A farmer’s lament

In the interest of total and full disclosure, I’m not a farmer. In fact, I’m probably as far from a green thumb as they come – usually any gardening efforts of mine are so paltry that even the rabbits turn up their wrinkly noses and pass on by.

But one blessing I did enjoy was growing up in farm country, where the blue FFA jackets emblazoned with “Ohio/Evergreen” were worn just as proudly as the green-and-gold varsity jackets our school athletes wore. Most of those FFA members came by it honestly as their parents were but the latest generation of farmers in their families, and they surely had the support of a number of local businesses as well.

So to read an article like this was bad enough, but then it reminded me of a related local story from a few weeks ago. I knew the late patriarch of that farm from serving with him on our Republican Central Committee from 2006-14, finally retiring in his nineties. (Blan Harcum Sr. passed away in 2016.) Like the farms in the Michigan story, his is being squeezed by low dairy prices and mounting debt.

Dairy farming is sort of an odd pastime here. Although there is a minor resurgence here in the dairy industry thanks to a handful of local ice cream makers, only one that I’m aware of uses local cows (and they host those cows on their own farm.) Instead, most of the agricultural production locally is intended for one purpose: feeding chickens. Most area farmers had a good thing going for awhile: send their corn or soybeans to the local poultry grower and use the end result of those chickens being fed as fertilizer. It’s a rite of spring; one that I call “smells like Delaware.” But in the past decade or so local regulation has curtailed that particular usage of poultry by-products – our state pays cash money to truck poop someplace else. Farmers, though, still get the blame for what often is an urban-based problem of excess nitrogen in the Chesapeake Bay.
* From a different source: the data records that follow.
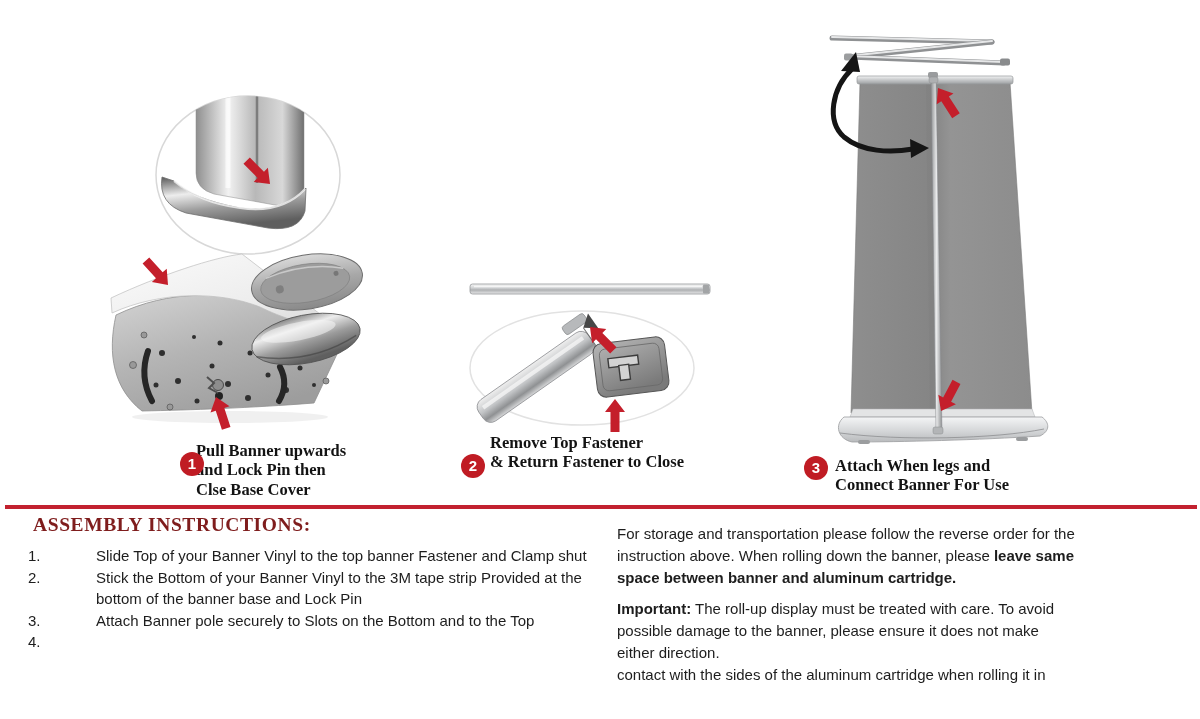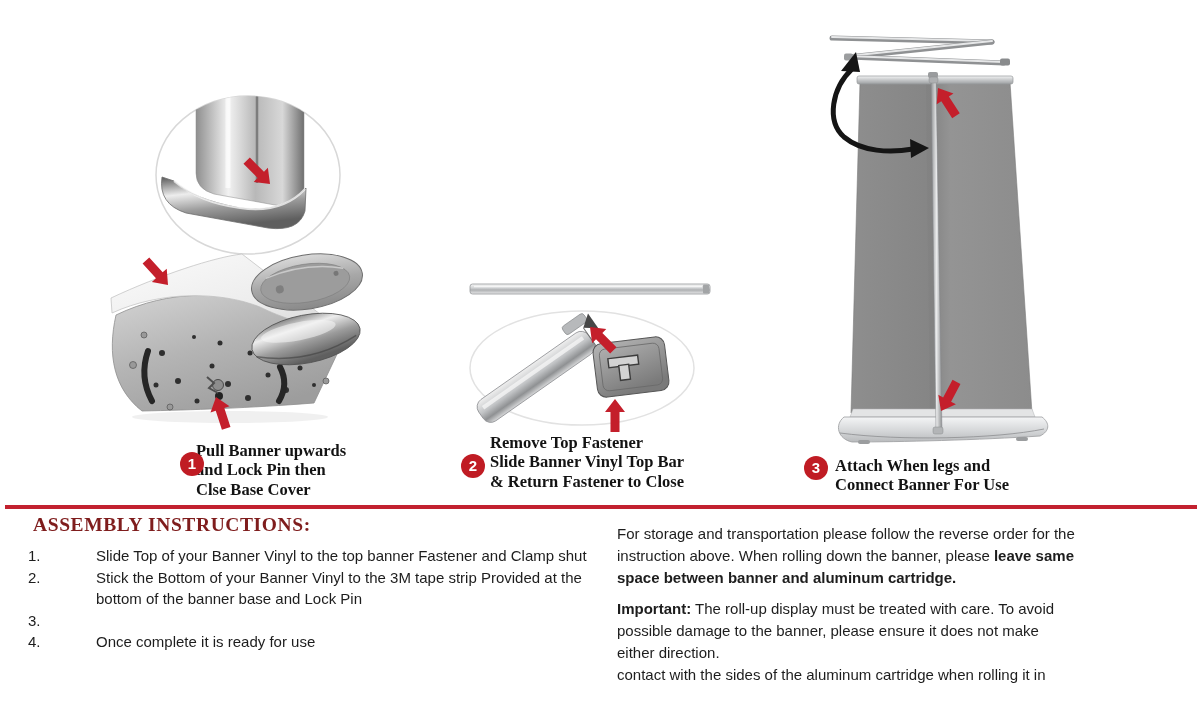--- a/index.html
+++ b/index.html
@@ -265,7 +265,6 @@
     <div class="badge" style="top:21px">2</div>
     <div class="cap-lines" style="margin-left:29px">
       <div>Remove Top Fastener</div>
-      <div>Slide Banner Vinyl Top Bar</div>
       <div>&amp; Return Fastener to Close</div>
     </div>
   </div>

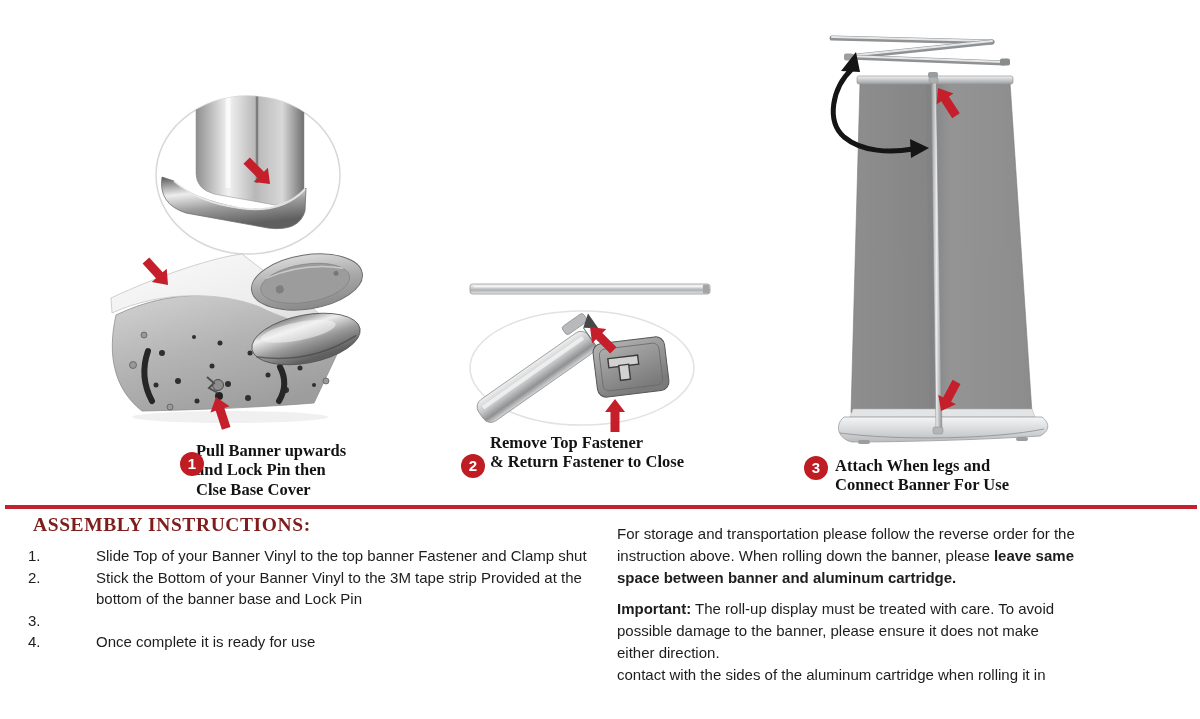--- a/index.html
+++ b/index.html
@@ -297,6 +297,9 @@
     </div>
     <div class="ai-row">
       <span class="ai-num">3.</span>
+      <span class="ai-text">
+          <span class="ai-line">Attach Banner pole securely to Slots on the Bottom and to the Top</span>
+        </span>
     </div>
     <div class="ai-row">
       <span class="ai-num">4.</span>

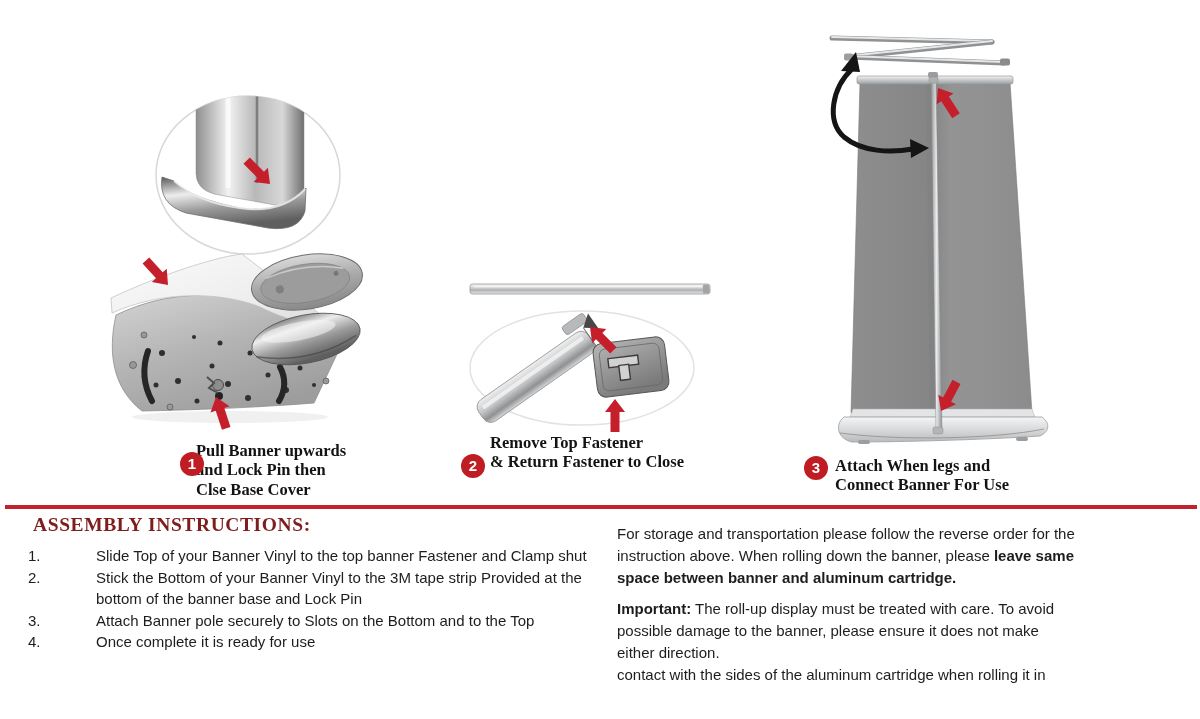--- a/index.html
+++ b/index.html
@@ -303,9 +303,6 @@
     </div>
     <div class="ai-row">
       <span class="ai-num">4.</span>
-      <span class="ai-text">
-          <span class="ai-line">Once complete it is ready for use</span>
-        </span>
     </div>
   </div>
But in a nation where a significant percentage of the corn crop is devoted to fueling our cars and not feeding our (rapidly expanding) waistlines, there are some good ideas that get past the inefficient, one-size-fits-all solutions the current market encourages with subsidies and government cheese. People often complain about the farm price supports, but I suppose that’s what keeps the price of groceries down. On the other hand, though, we make it difficult for those who want to try a different way to succeed – just try buying unpasteurized whole milk, for example.

A few weeks ago I heard another idea: since local brewers often have a hard time securing the varieties of hops they desire, would that be something that could be accomplished locally? The question is a good one, but most domestic hop growing is concentrated in the Pacific Northwest. Historically, I found it occurred in states like New York and Massachusetts and that leads me to believe that a cooler climate is desirable. (If you look at it from a state standpoint, though, it may work on the other side of Maryland.) Then again, people may think of a place like California to grow grapes for wine but we have shown it can be done locally.

The question should become one of how to allow the most market flexibility, while encouraging innovation. Farmer’s markets are nice, but that’s still rather inefficient – just like when we get some extra zucchini from our friend, too often what we get goes to waste. I’m not sure the system we have is the system we need, and that lament made me stop and ponder enough to write this.